3. Last but not least, we need a way to modify data blocks 'under the nose of Oracle', in particular we want to make sure we flush/invalidate the relevant cached data and metadata. The method we will use in the following is:
  • Offline the tablespace where data resides (this flushes dirty blocks and invalidates cache entries)
  • Perform the read/write modifications to the block, with dd or asmblk_edit, as needed
  • Online the tablespace again before next usage

A basic recipe to reproduce the effects of a lost write. 
We can now put together the ideas and techniques described above into a working example aimed at reproducing the effects of a lost write in Oracle:

SQL> create bigfile tablespace testlostwrite datafile '..{path to datafile}../testlostwrite.dbf' size 10m;
SQL> create table testlosttable (id number, payload varchar2(100)) tablespace testlostwrite ;
SQL> create index i_testlosttable on testlosttable (id) tablespace testlostwrite ;
SQL> insert into testlosttable values (10,'aaaaaaaaaaaaaaaaaaaaaaaaa');
SQL> insert into testlosttable values (20,'bbbbbbbbbbbbbbbbbbbbbbbbb');
SQL> commit;
SQL> select rowid, dbms_rowid.ROWID_BLOCK_NUMBER(rowid), a.* from testlosttable a;
--note: this will allow to find the block_id where data resides, let's say it's block 134

SQL> alter tablespace testlostwrite offline;
-- read block either with dd or with asmblk_edit and create backup copy. Example:
-- ./asmblk_edit -r -s 134 -a +TESTDB_DATADG1/TESTDB/datafile/testlostwrite.353.810578639 -f blk134.dmp
SQL> alter tablespace testlostwrite online;
SQL> insert into testlosttable values (30,'cccccccccccccccccccccccccc');
SQL> commit;
SQL> alter tablespace testlostwrite offline;
-- write block either with dd or with asmblk_edit and from previously created backup copy. Example:
-- ./asmblk_edit -w -s 134 -a +TESTDB_DATADG1/TESTDB/datafile/testlostwrite.353.810578639 -f blk134.dmp
SQL> alter tablespace testlostwrite online;
SQL> -- our database has now a lost write in the table testlosttable block 134

The effect of the lost write on the table is that the row with id=30 has disappeared from the table. However the entry with id=30 is still visible in the index. This observation can be confirmed with  the 2 queries reported here. Note that in case of normal operations (i.e. no lost writes) the 2 queries should both return three rows, this is not the case here because of our manual editing of the table block.

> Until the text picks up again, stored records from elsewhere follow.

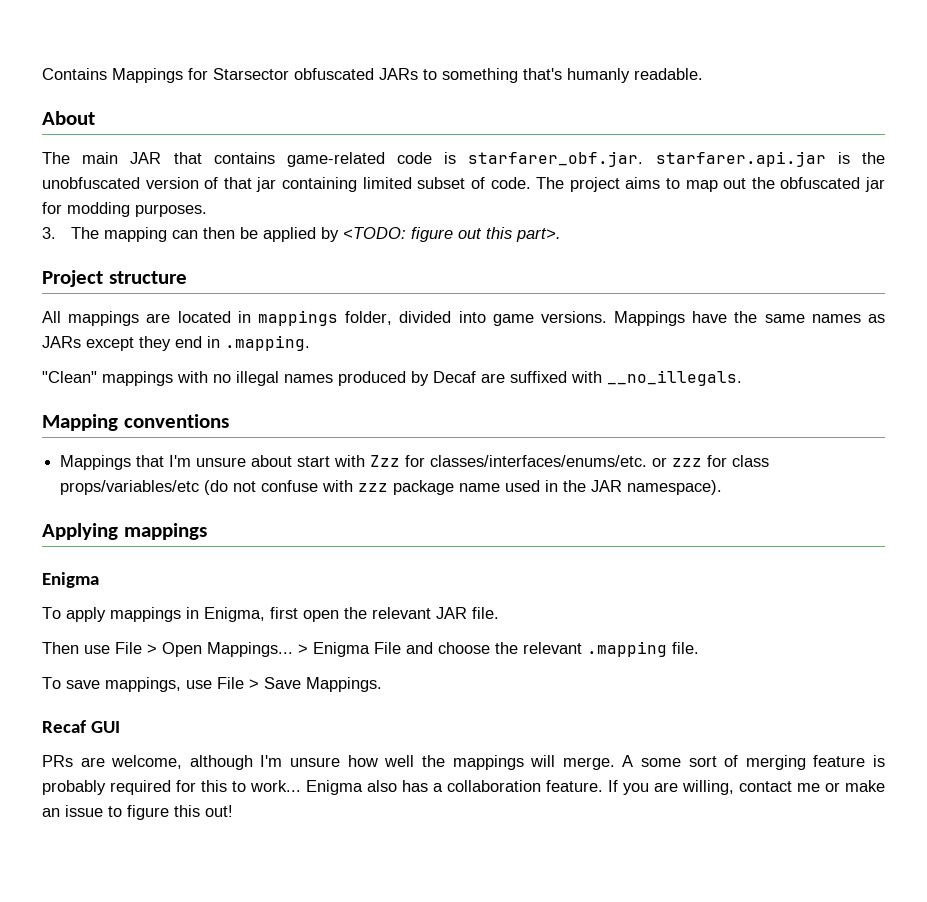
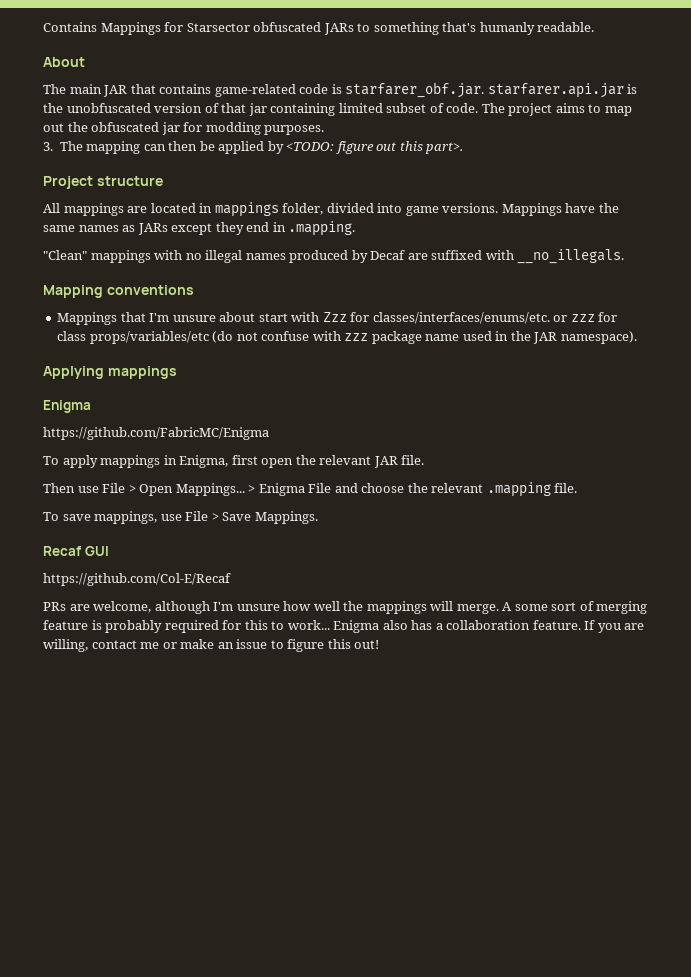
+ https://github.com/FabricMC/Enigma
+ https://github.com/Col-E/Recaf

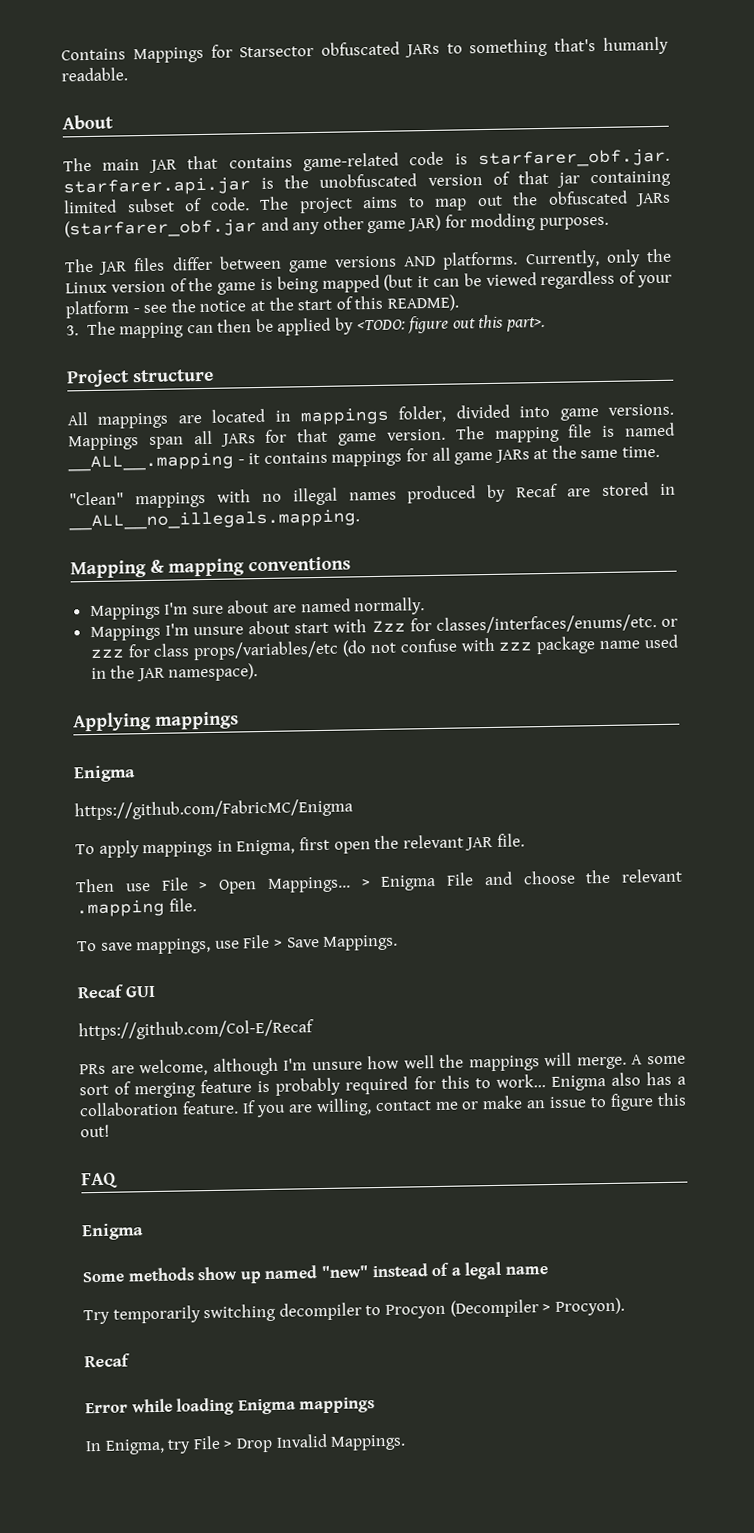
- The project aims to map out the obfuscated jar for modding purposes.
+ The project aims to map out the obfuscated JARs (starfarer_obf.jar and any other game JAR) for modding purposes.
+ The JAR files differ between game versions AND platforms. Currently, only the Linux version of the game is being mapped (but it can be viewed regardless of your platform - see the notice at the start of this README).
- Mappings have the same names as JARs except they end in .mapping.
+ Mappings span all JARs for that game version. The mapping file is named __ALL__.mapping - it contains mappings for all game JARs at the same time.
- "Clean" mappings with no illegal names produced by Decaf are suffixed with __no_illegals.
+ "Clean" mappings with no illegal names produced by Recaf are stored in __ALL__no_illegals.mapping.
- Mapping conventions
+ Mapping & mapping conventions
- Mappings that I'm unsure about start with Zzz for classes/interfaces/enums/etc. or zzz for class props/variables/etc (do not confuse with zzz package name used in the JAR namespace).
+ Mappings I'm sure about are named normally.
+ Mappings I'm unsure about start with Zzz for classes/interfaces/enums/etc. or zzz for class props/variables/etc (do not confuse with zzz package name used in the JAR namespace).
+ FAQ
+ Enigma
+ Some methods show up named "new" instead of a legal name
+ Try temporarily switching decompiler to Procyon (Decompiler > Procyon).
+ Recaf
+ Error while loading Enigma mappings
+ In Enigma, try File > Drop Invalid Mappings.

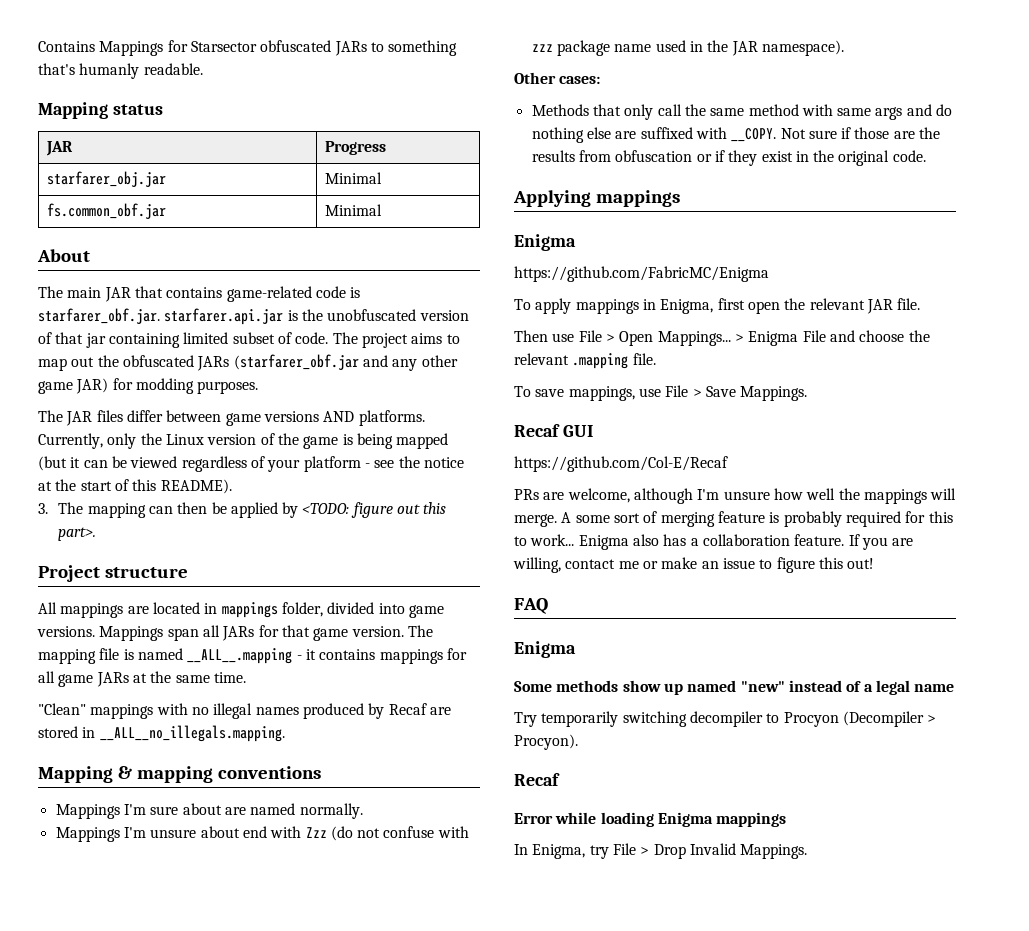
+ Mapping status
+ JAR | Progress
+ starfarer_obj.jar | Minimal
+ fs.common_obf.jar | Minimal
- Mappings I'm unsure about start with Zzz for classes/interfaces/enums/etc. or zzz for class props/variables/etc (do not confuse with zzz package name used in the JAR namespace).
+ Mappings I'm unsure about end with Zzz (do not confuse with zzz package name used in the JAR namespace).
+ Other cases:
+ Methods that only call the same method with same args and do nothing else are suffixed with __COPY. Not sure if those are the results from obfuscation or if they exist in the original code.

SQL> select /*+ INDEX_FFS(a)*/ id from testlosttable a where id is not null;
SQL> select  /*+ FULL(a)*/ id from testlosttable a;
SQL> -- these 2 queries return different results in our test with a lost write.. and only one of them is correct!

We can now proceed with a very interesting test: insert another row of data into the table, for example:

SQL> insert into testlosttable values (40,'ddddddddddddddddddddddd');
SQL> commit;

What we should notice notice at this point is that Oracle keeps working fine and no errors are shown to the user. With the techniques discussed above we can easily show that this new row has  been inserted into block 134 (the block with a lost write). Let's postpone further investigations for a later paragraph and for now just note that Oracle cannot easily find out that we have suffered a lost write.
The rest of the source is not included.